PyTorch Learning Rate Schedulers: A Comprehensive Guide
Master the art of dynamic learning rate adjustment for optimal deep learning
model training
Published: February 10, 202615 min read
Introduction
Learning rate is arguably one of the most critical hyperparameters in deep learning. It determines how
quickly or slowly a neural network learns from data. While using a fixed learning rate throughout
training can work, dynamically adjusting it often leads to better convergence, faster training, and
improved model performance.
PyTorch provides a rich collection of learning rate schedulers in the torch.optim.lr_scheduler module. These schedulers
automatically adjust the learning rate during training based on various strategies, from simple
step-wise reductions to sophisticated adaptive methods.
Why Learning Rate Scheduling Matters: Proper learning rate scheduling can reduce
training time by 30-50% while achieving better final model accuracy compared to fixed learning
rates.
Why Use Learning Rate Schedulers?
Faster Convergence
Start with higher learning rates for rapid initial progress, then reduce
to fine-tune the model as it approaches optimal weights.
Better Final Performance
Lower learning rates in later stages help the model settle into better
local minima, improving final accuracy.
Avoid Overshooting
Prevents the optimizer from bouncing around the minimum due to learning
rates that are too high.
Adaptive Training
Automatically adjust to training dynamics without manual intervention
during long training runs.
Common Learning Rate Patterns
Different schedulers create distinct learning rate patterns over time.
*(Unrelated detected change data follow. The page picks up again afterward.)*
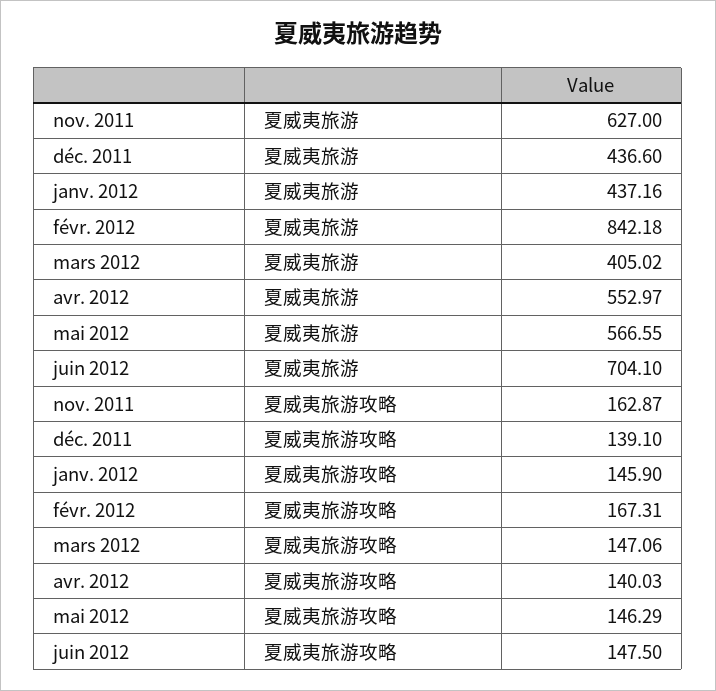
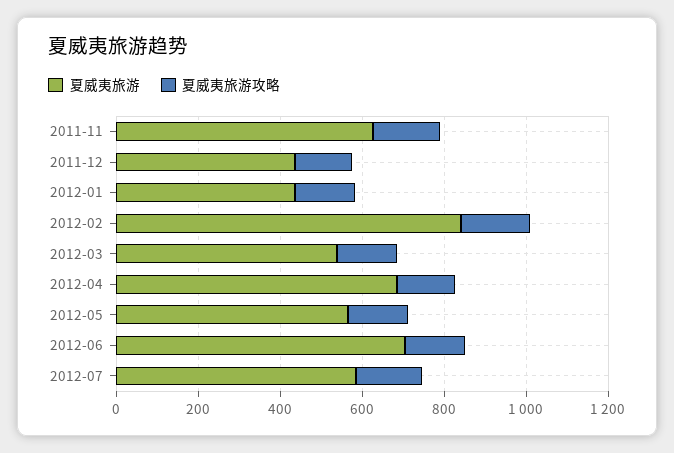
夏威夷旅游, mars 2012: 405.02 -> 550
夏威夷旅游, avr. 2012: 552.97 -> 700
夏威夷旅游, 2012-07: none -> 600
夏威夷旅游攻略, 2012-07: none -> 150

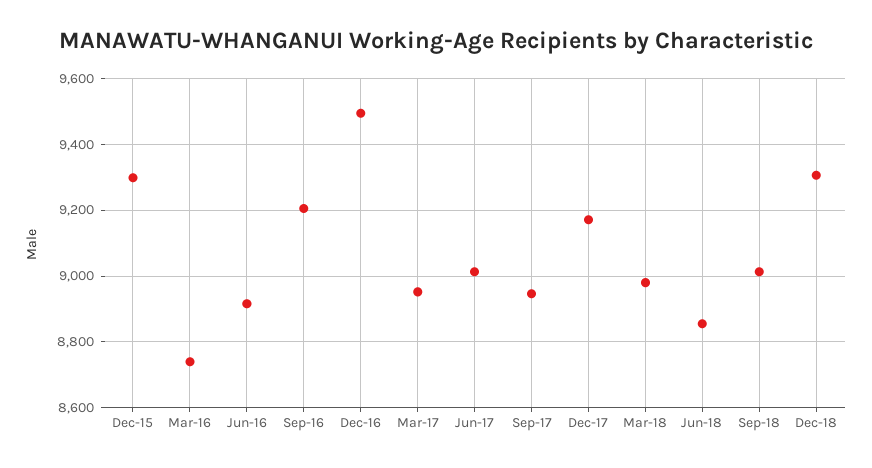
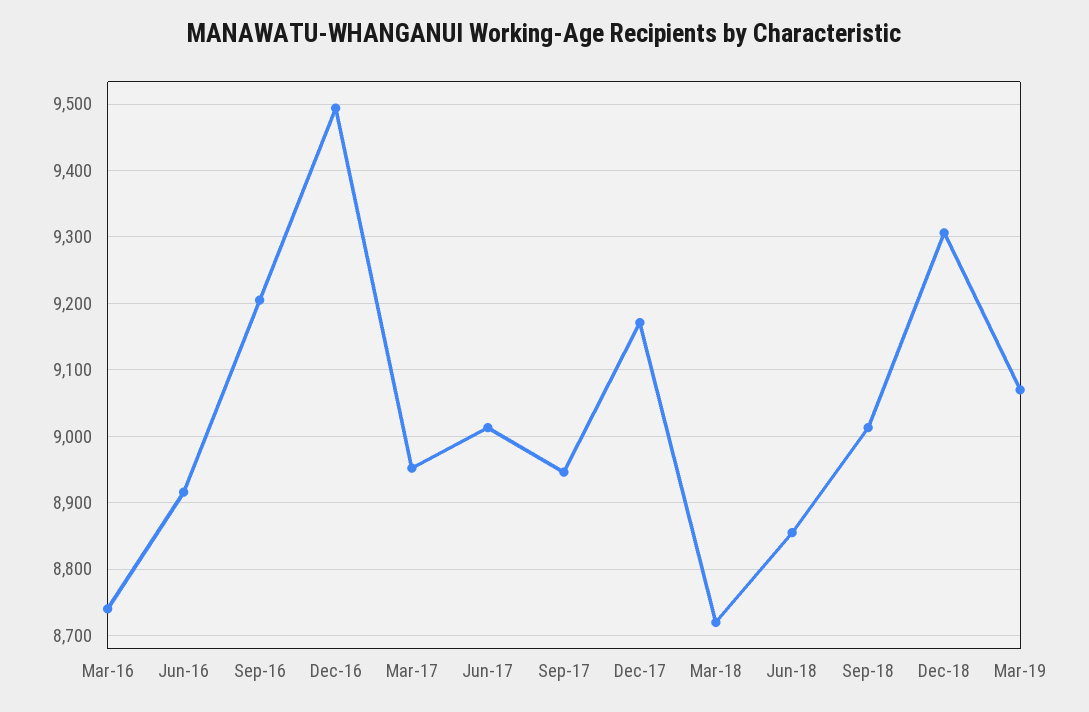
Dec-15: 9300 -> none
Mar-18: 8980 -> 8720
Mar-19: none -> 9070

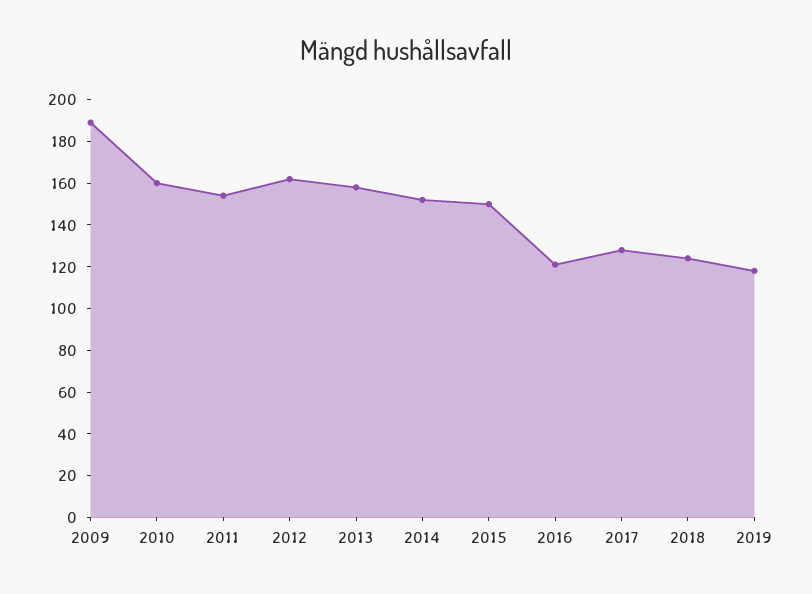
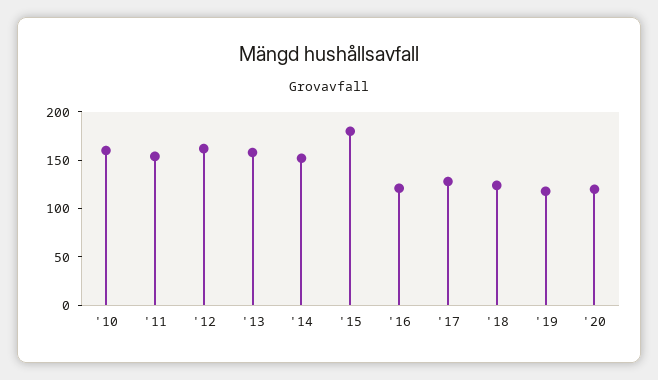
2009: 190 -> none
2015: 150 -> 180
'20: none -> 120

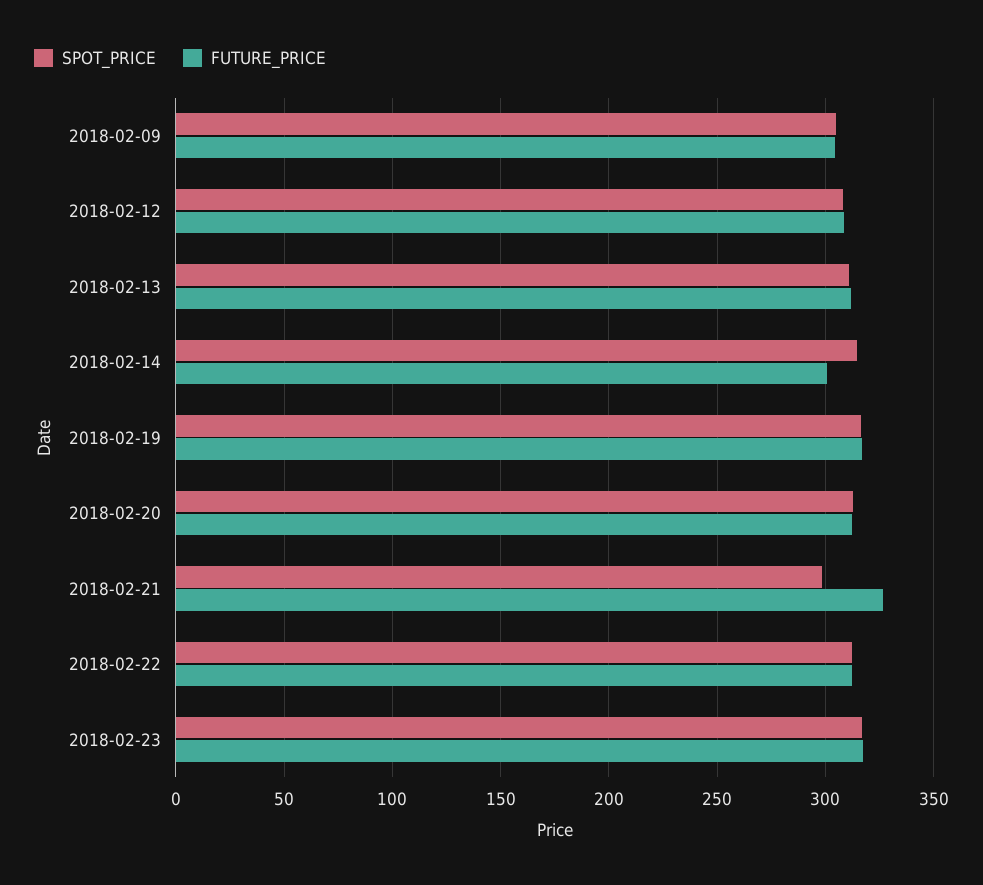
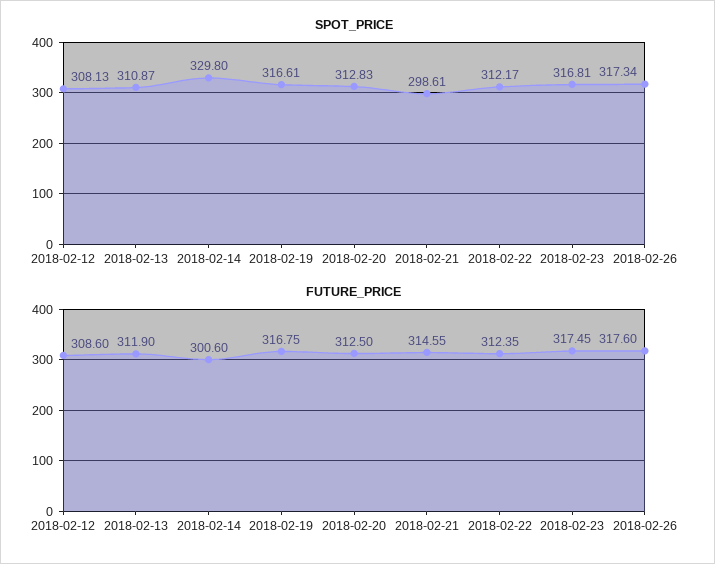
SPOT_PRICE, 2018-02-09: 305 -> none
FUTURE_PRICE, 2018-02-09: 305 -> none
SPOT_PRICE, 2018-02-14: 315 -> 329.8
FUTURE_PRICE, 2018-02-21: 325 -> 314.55
SPOT_PRICE, 2018-02-26: none -> 317.34
FUTURE_PRICE, 2018-02-26: none -> 317.6

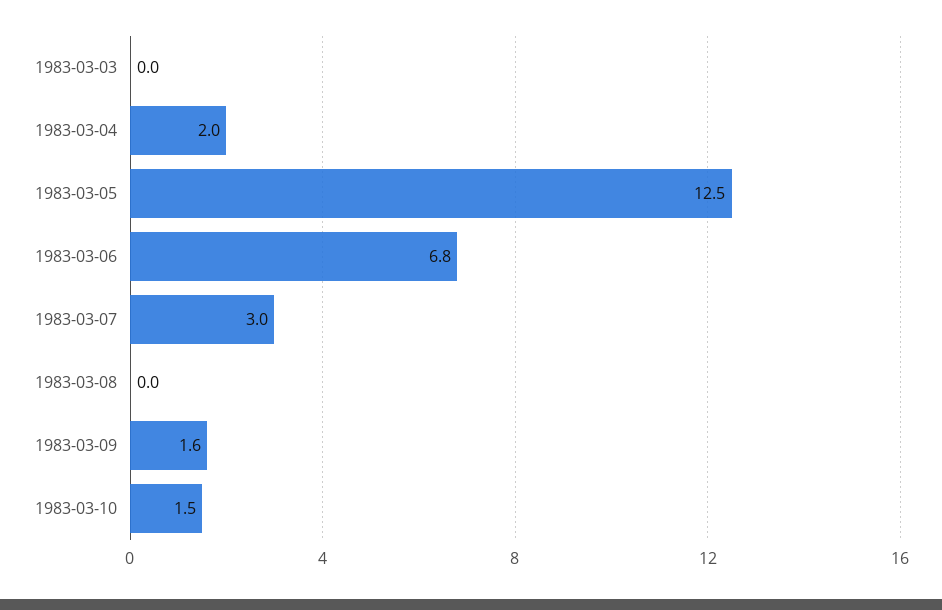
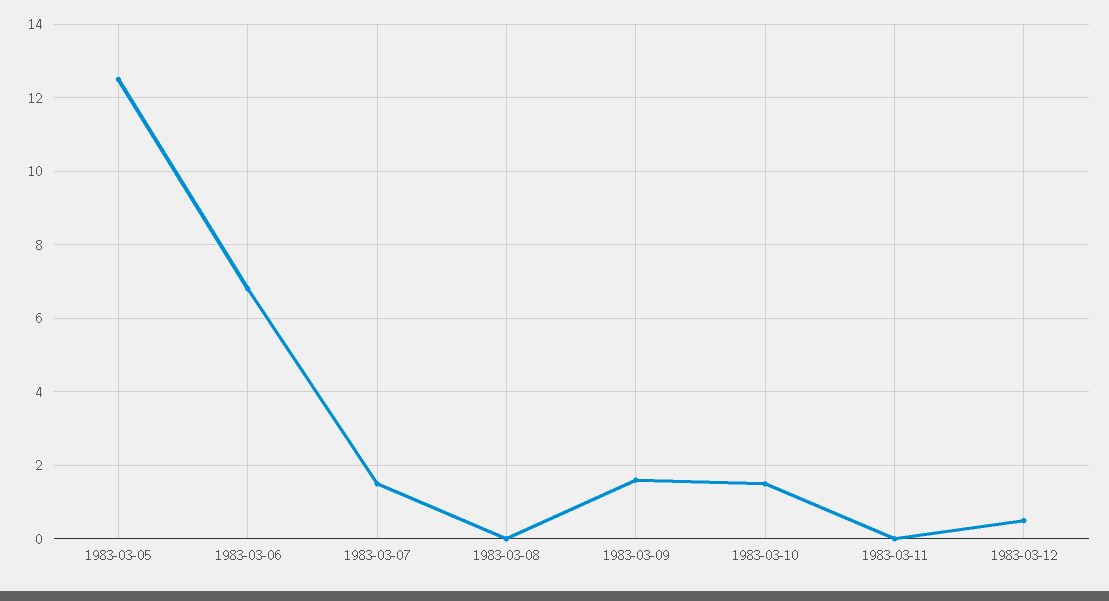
1983-03-03: 0 -> none
1983-03-04: 2 -> none
1983-03-07: 3 -> 1.5
1983-03-11: none -> 0
1983-03-12: none -> 0.5

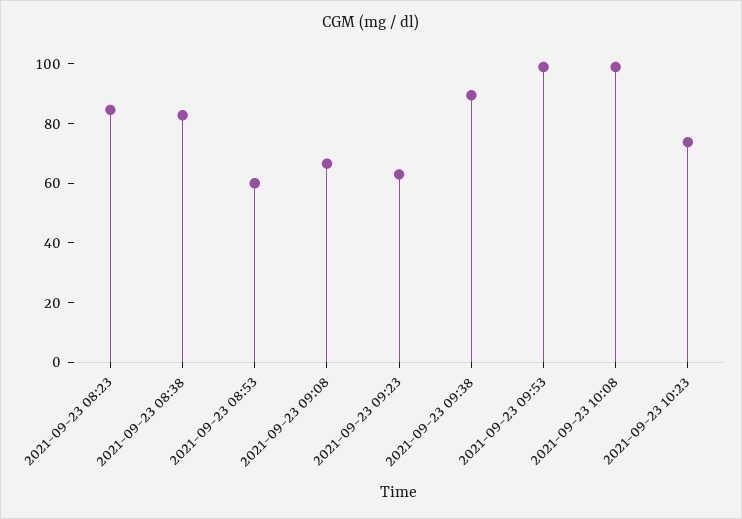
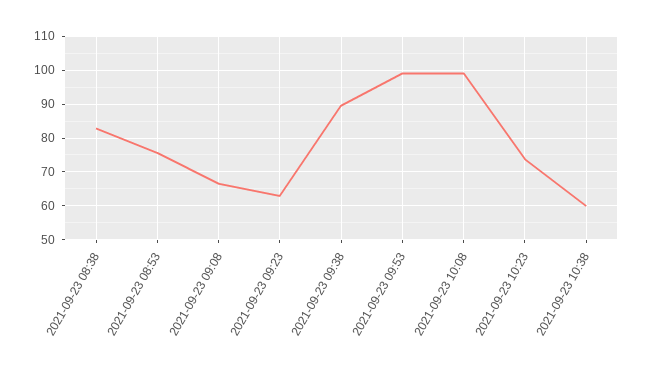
2021-09-23 08:23: 85 -> none
2021-09-23 08:53: 60 -> 76
2021-09-23 10:38: none -> 60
Here's a visualization of how
popular schedulers behave:
Types of PyTorch Learning Rate Schedulers
1. StepLR - Step Decay
Reduces learning rate by a multiplicative factor every few epochs.
import torch
import torch.optim as optim
from torch.optim.lr_scheduler import StepLR
# Setup optimizer
optimizer = optim.SGD(model.parameters(), lr=0.1, momentum=0.9)
# Create StepLR scheduler
scheduler = StepLR(optimizer, step_size=30, gamma=0.1)
# Training loop
for epoch in range(100):
train_one_epoch(model, train_loader, optimizer)
# Step the scheduler
scheduler.step()
print(f"Epoch {epoch}, LR: {scheduler.get_last_lr()[0]:.6f}")
Best for: Simple experiments, baseline models, when you know roughly how long
training should take.
Parameters: step_size (epochs between reductions), gamma (multiplication
factor)
2. MultiStepLR - Multiple Milestones
Reduces learning rate at specific epoch milestones.
from torch.optim.lr_scheduler import MultiStepLR
optimizer = optim.SGD(model.parameters(), lr=0.1, momentum=0.9)
# Reduce LR at epochs 30, 60, and 90
scheduler = MultiStepLR(optimizer, milestones=[30, 60, 90], gamma=0.1)
for epoch in range(100):
train_one_epoch(model, train_loader, optimizer)
scheduler.step()
Best for: When you have domain knowledge about when to reduce LR, training
ImageNet models, following research paper schedules.
3. ExponentialLR - Exponential Decay
Exponentially decays the learning rate each epoch.
from torch.optim.lr_scheduler import ExponentialLR
optimizer = optim.Adam(model.parameters(), lr=0.001)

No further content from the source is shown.